通过递归地将用户输入与产品特征匹配来创建产品包

Create product bundle by matching user input to product features recursively

我正在从事 Product Bundle 创建和推荐项目。捆绑和推荐必须根据用户输入实时进行。

条件是 1.The 产品包应尽可能涵盖用户输入。 2. 推荐项目中用户输入的重复应该更少。

user_input=['a','b','c']

d1=['a','c','d']
d2=['a','b','e','f']
d3=['a','c','b','f']
d4=['b']
d5=['g','e','a']
d6=['g']

expected output - d1 + d4, d3, d1+d2,d5+d4+d1

以下是我的代码,它给出了结果,但它显示了重复的结果,也没有显示所有的组合。
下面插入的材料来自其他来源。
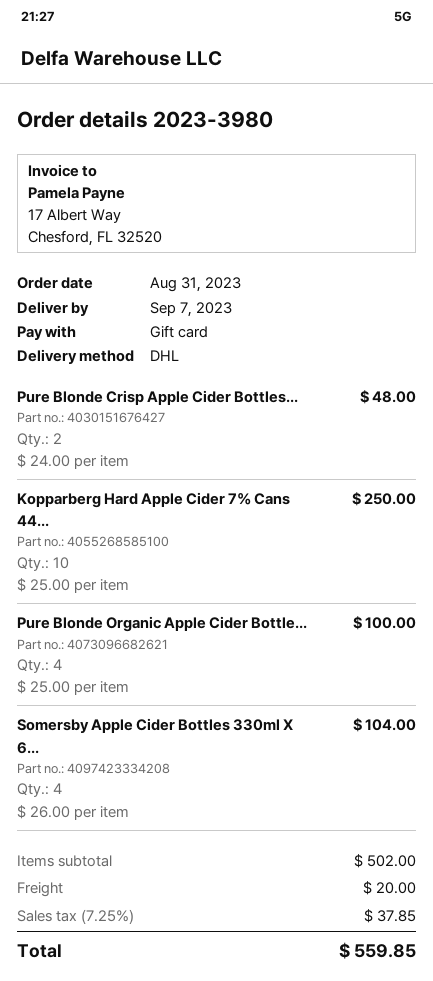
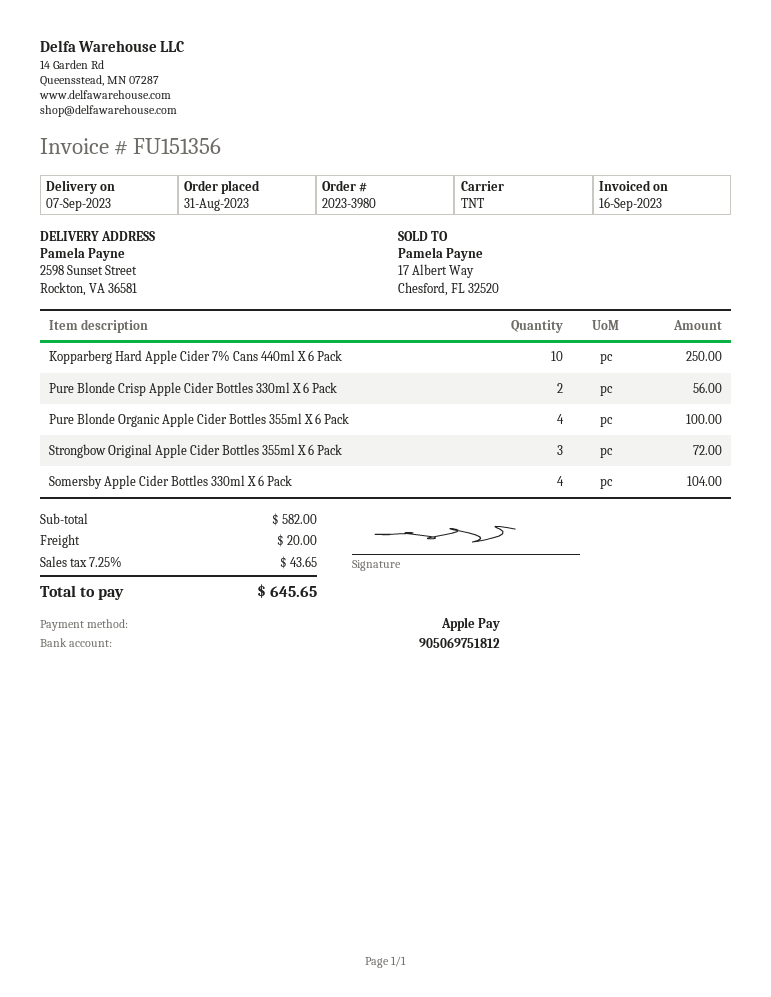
payment method: gift card -> Apple Pay
shipping method: DHL -> TNT
Pure Blonde Crisp Apple Cider Bottles...: 2 for 48.00 -> 2 for 56.00
Strongbow Original Apple Cider Bottles 355ml X 6 Pack: none -> 3 for 72.00
subtotal: 502.00 -> 582.00
tax: 7.25% = 37.85 -> 7.25% = 43.65
total: 559.85 -> 645.65

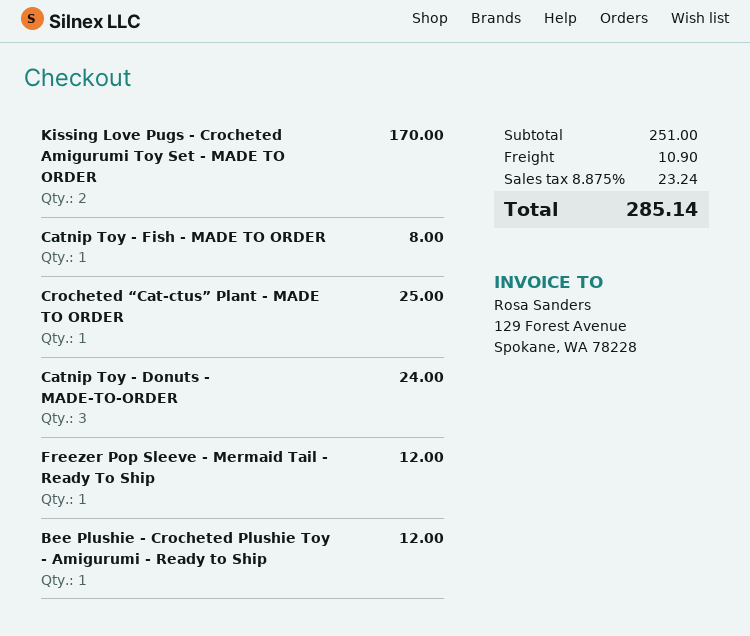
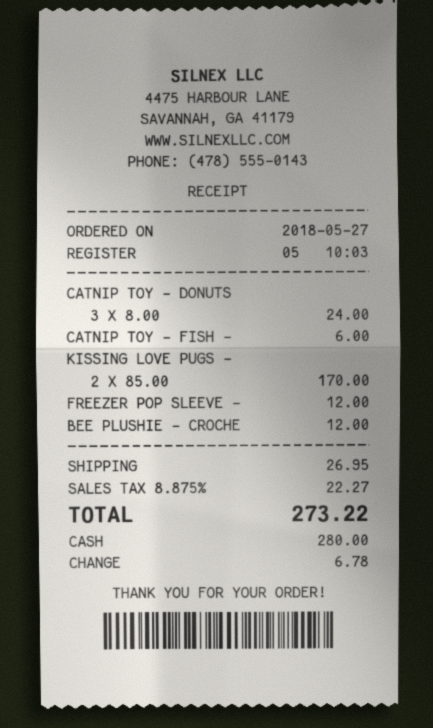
Catnip Toy - Fish - MADE TO ORDER: 1 for 8.00 -> 1 for 6.00
Crocheted “Cat-ctus” Plant - MADE TO ORDER: 1 for 25.00 -> none
shipping: 10.90 -> 26.95
tax: 8.875% = 23.24 -> 8.875% = 22.27
total: 285.14 -> 273.22

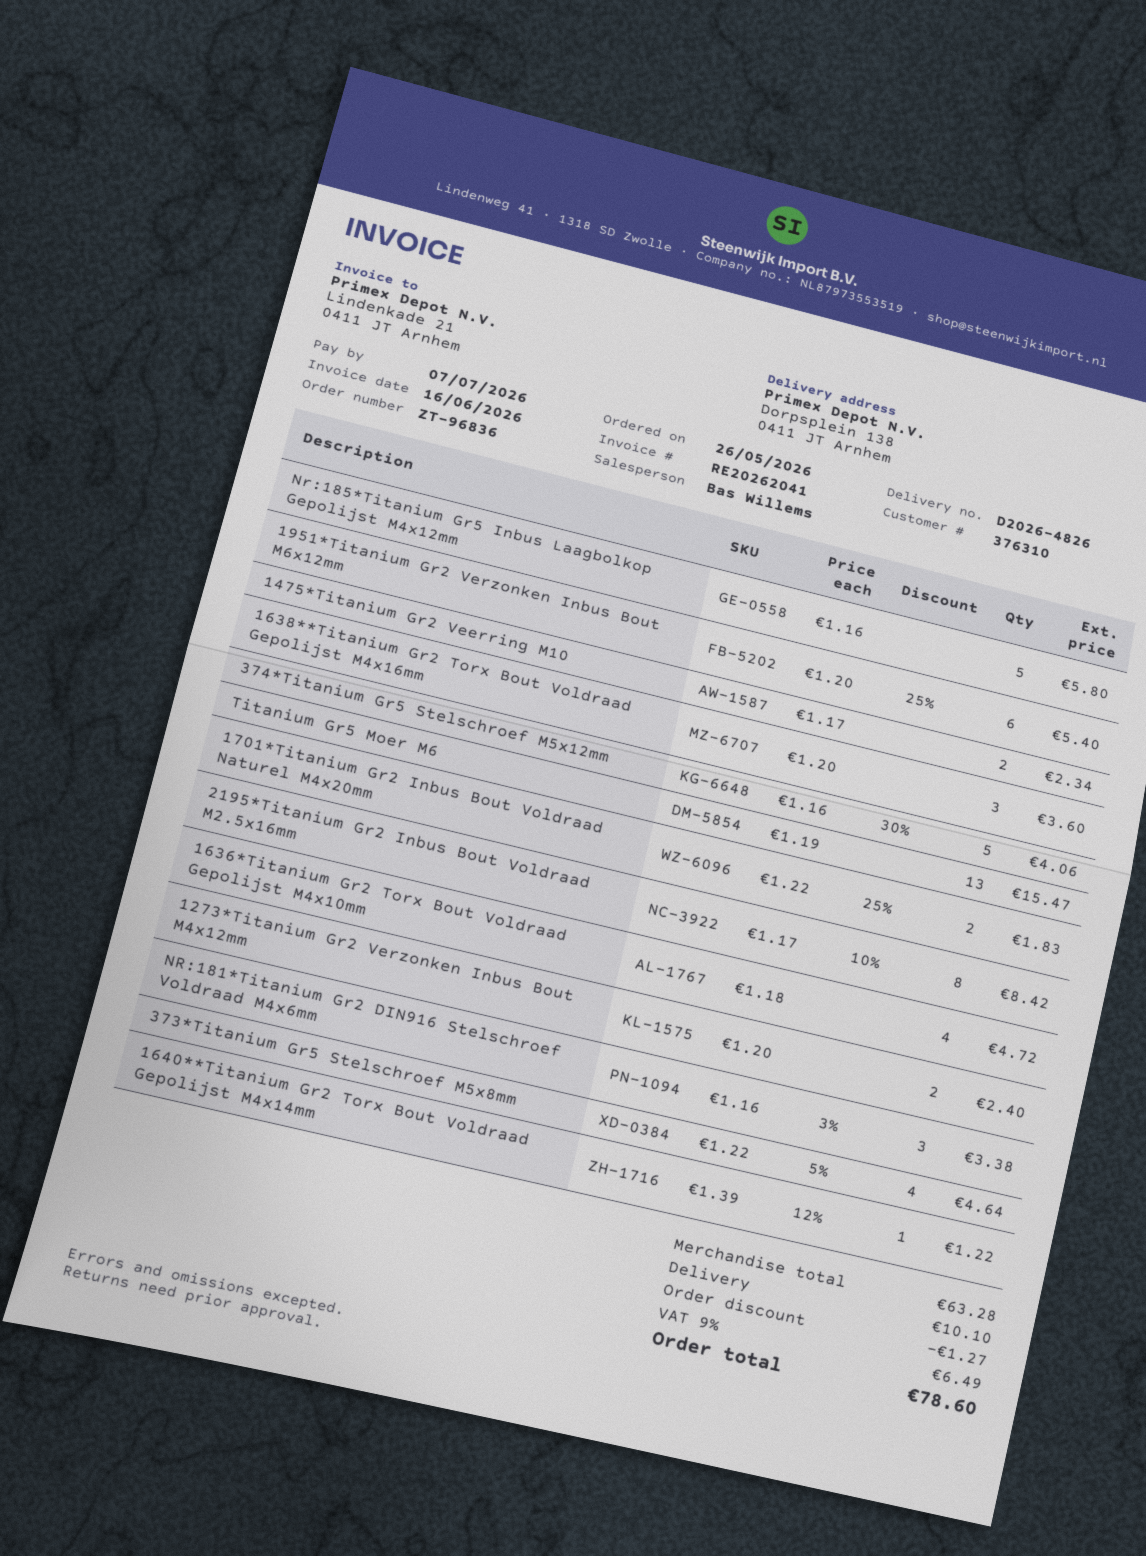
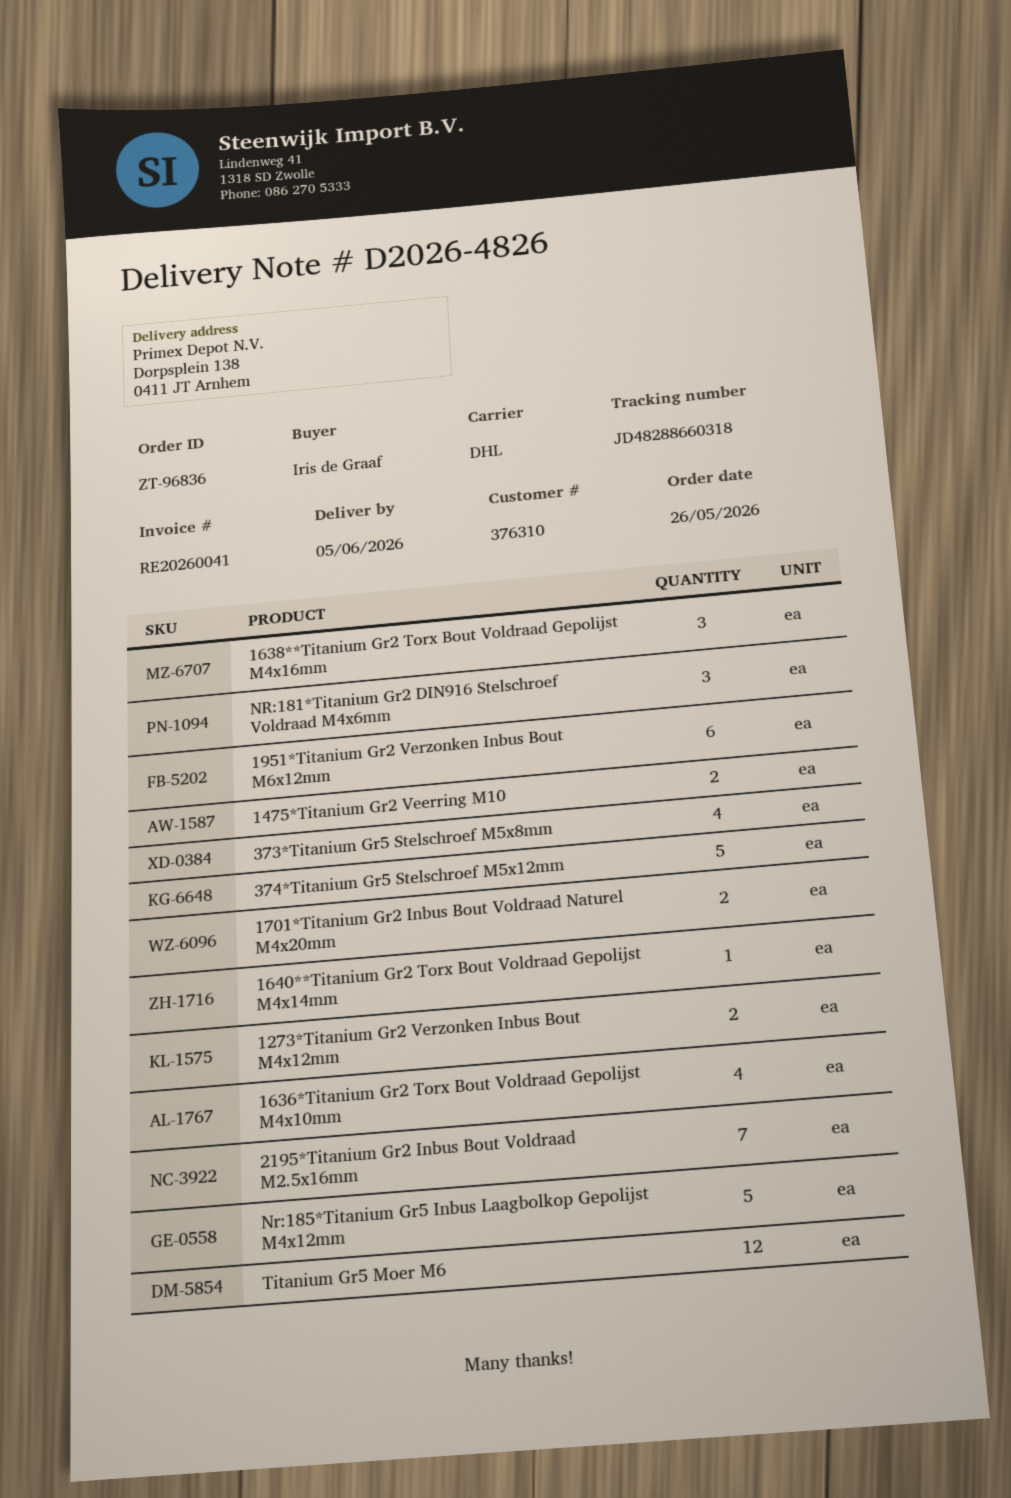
invoice number: RE20262041 -> RE20260041
Titanium Gr5 Moer M6: 13 -> 12
2195*Titanium Gr2 Inbus Bout Voldraad M2.5x16mm: 8 -> 7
感谢任何帮助。

dlist=[d1,d2,d3,d4,d5,d6]
diff_match=[]
# find match n diff of each product based on user input
for i in range(len(dlist)):
    match=set(user_input).intersection(set(dlist[i]))
    #print("match is",match)
    diff=set(user_input).difference(set(dlist[i]))
    #print("diff is",diff)
    temp={'match':match,'diff':diff}
    diff_match.append(temp)
    
for i in range(len(diff_match)):
    # if match is found, recommend the product alone
    diff_match_temp=diff_match[i]['match']
    print("diff match temp is",diff_match_temp)
    if diff_match_temp==user_input:
        print ("absolute match")
    #scenario where the user input is subset of product features, seperate from partial match
    elif (all(x in list(diff_match_temp) for x in list(user_input))):
        print("User input subset of product features")
        print("The parent list is",diff_match[i]['match'])
        print("the product is", dlist[i])
    else:
        '''else check if the difference between user input and the current product is fulfilled by other product, 
        if yes, these products are bundled together'''
        for j in range(len(diff_match)):
            temp_diff=diff_match[i]['diff']
            print("temp_diff is",temp_diff)
            # empty set should be explicitly checked to avoid wrong match
            if (temp_diff.intersection(diff_match[j]['match'])==temp_diff and len(temp_diff)!=0 and list(temp_diff) != user_input) :
            #if temp_diff==diff_match[j]['match'] and len(temp_diff)!=0 and list(temp_diff) != user_input :
                print("match found with another product")
                print("parent is",dlist[i])
                print("the combination is",dlist[j] )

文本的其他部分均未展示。